T. S. Eliot, poet and stern critic, dissatisfied with the Freudian solution, but agreeing that there is a problem: "Shakespeare's Hamlet, so far as it is Shakespeare's, is a play dealing with the effect of a mother's guilt upon her son, and ... Shakespeare was unable to impose this motive successfully upon the 'intractable' material of the old play.... So far from being Shakespeare's masterpiece, the play is most certainly an artistic failure."

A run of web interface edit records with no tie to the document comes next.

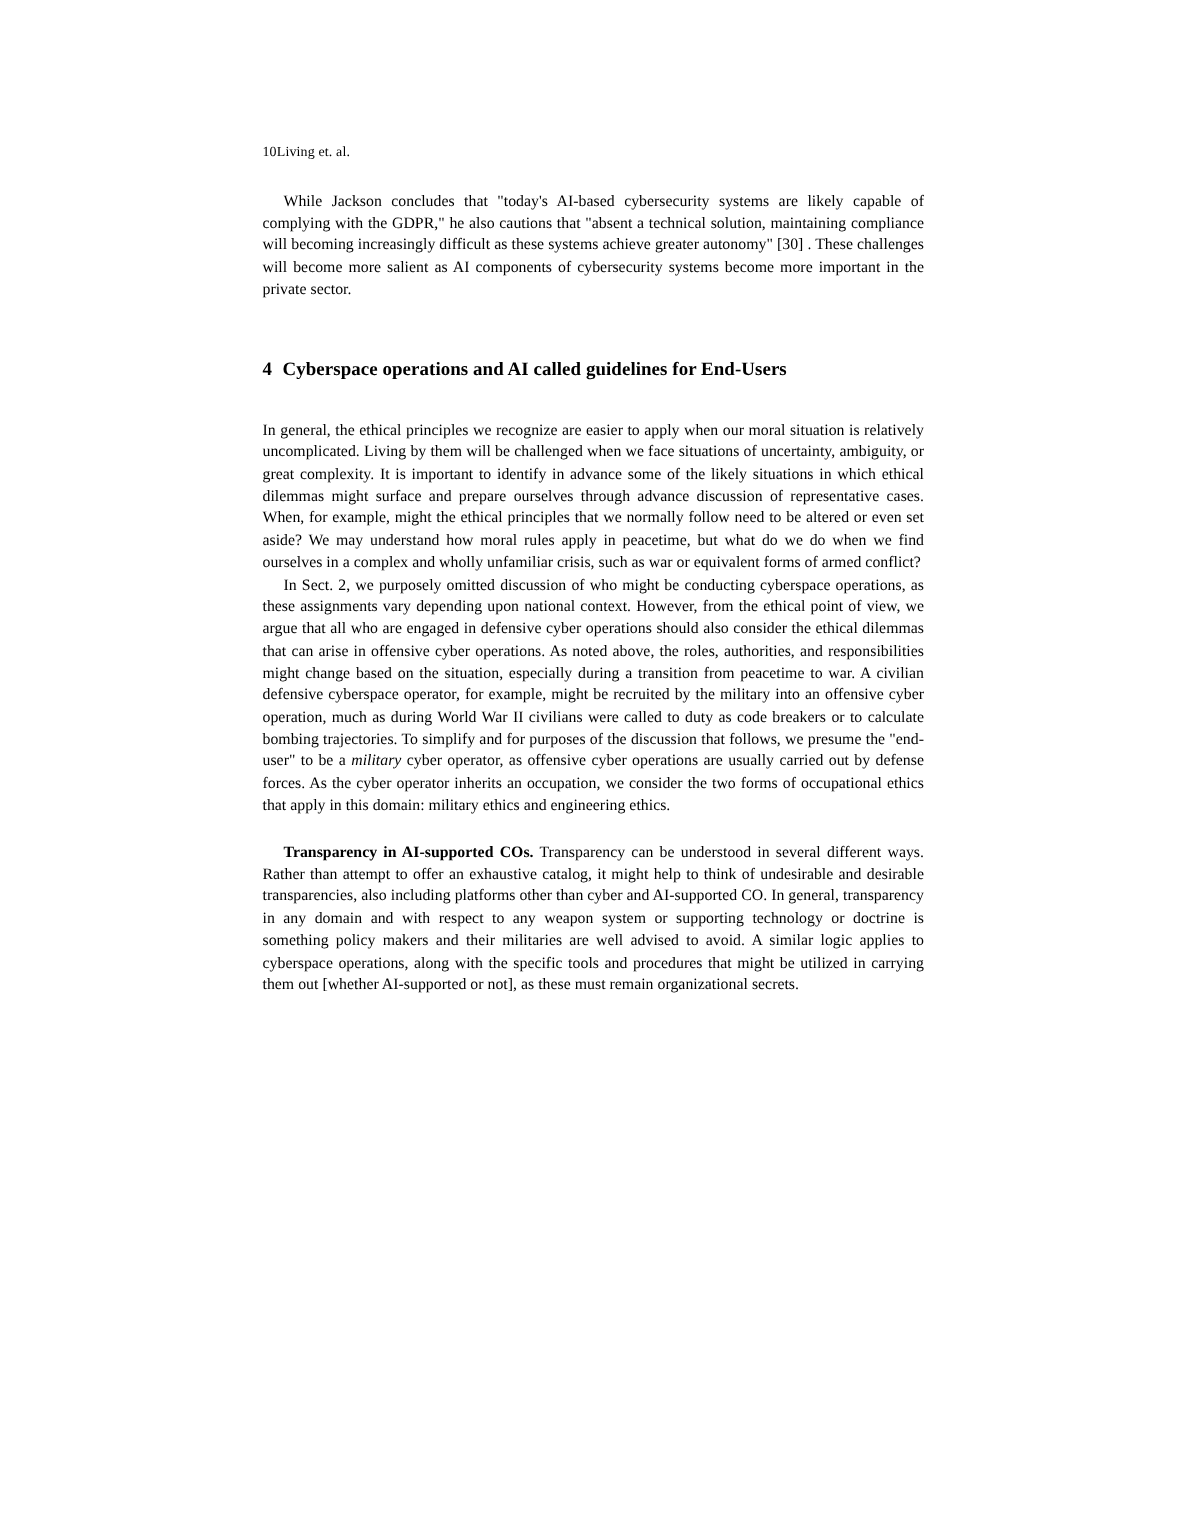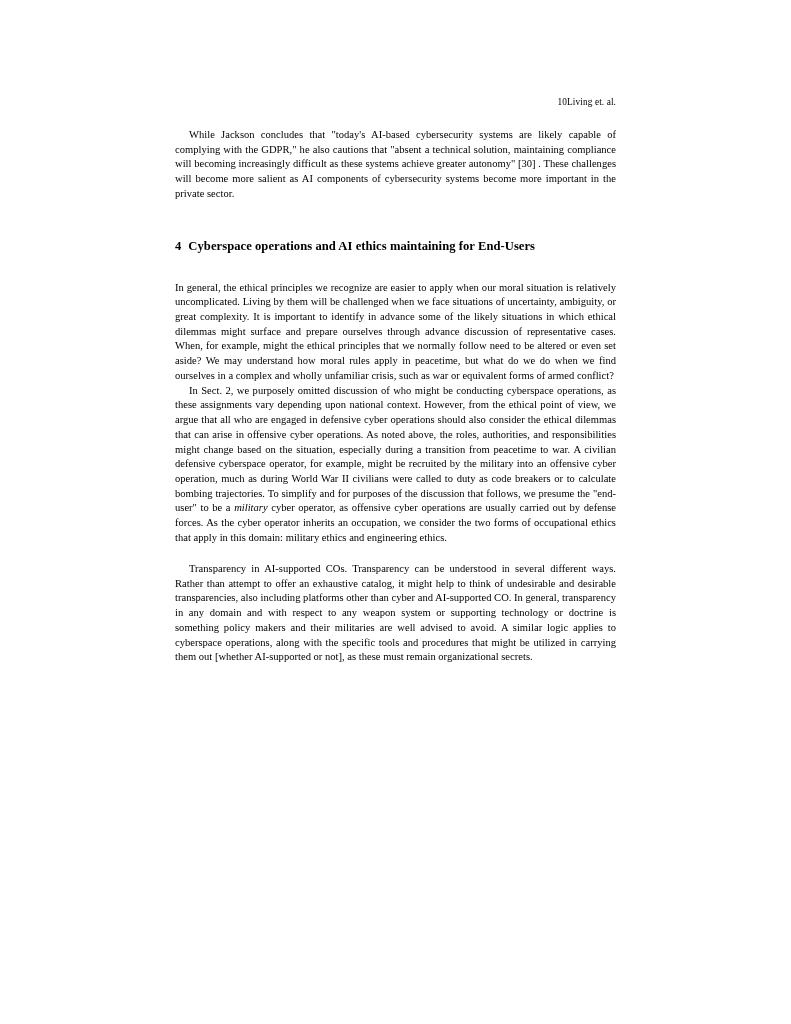"10" .running-head { justify-content: flex-end -> flex-start }
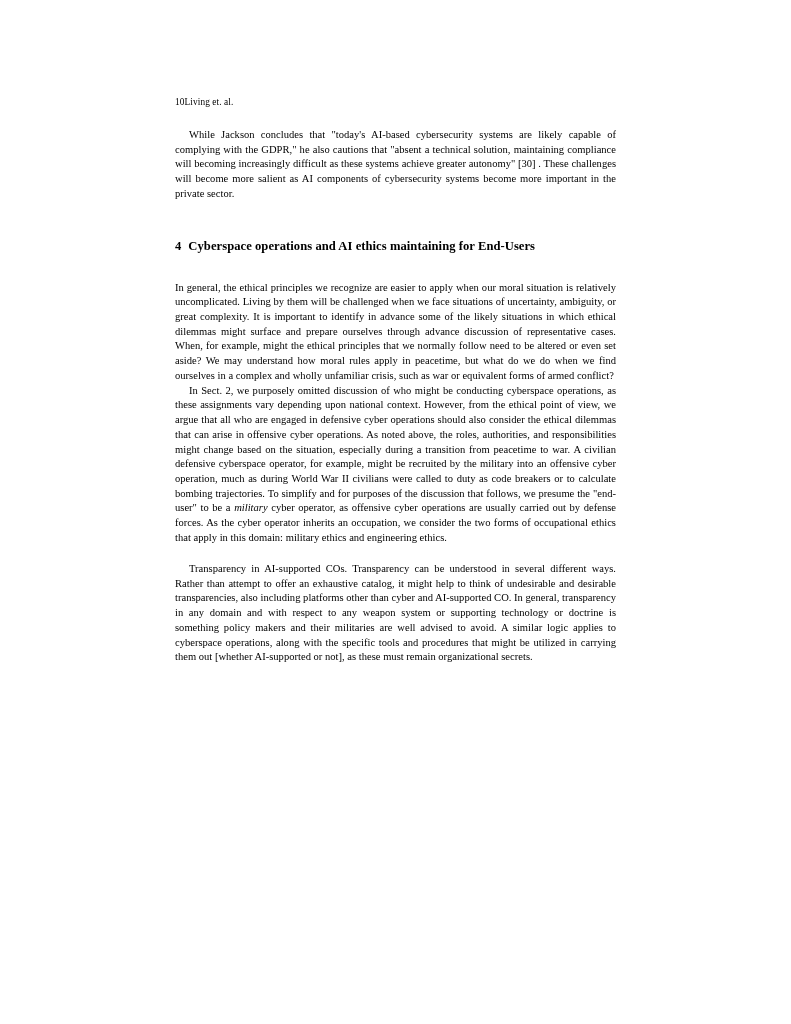"Cyberspace operations and AI ethics" span { text: ethics maintaining -> called guidelines }
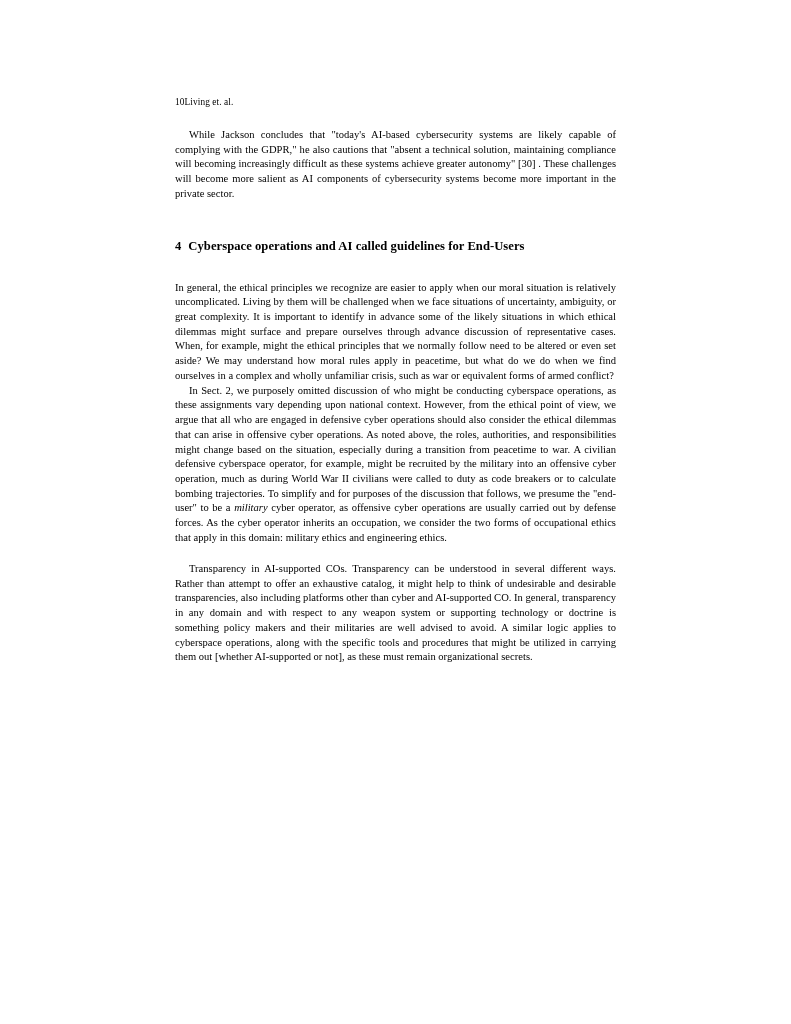"Transparency in AI-supported COs." b.runin { font-weight: normal -> bold }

Jan Kott, Polish critic, writing under tyranny, swinging away from psychology to politics: his Hamlet is not "the moralist, unable to draw a clear-cut line between good and evil" or "the intellectual, unable to find a sufficient reason for action" or "the philosopher, to whom the world's existence is a matter of doubt," but rather "the youth, deeply involved in politics, rid of illusions, sarcastic, passionate and brutal ... a born conspirator ... a young rebel who has about him something of the charm of James Dean."

From Wilhelm Meister to Stephen Dedalus to James Dean and beyond, Hamlet is always our contemporary. To be or not to be Hamlet? That is the question for every young aspiring intellectual or actor. Or indeed actress: of all Shakespeare's major male roles, it is the one that has most often and most effectively been played by women. In Renaissance terms, action was the prerogative of the male and feeling of the female, so perhaps Hamlet's intense gift of feeling, and talking about his feelings, makes him a "feminine" character.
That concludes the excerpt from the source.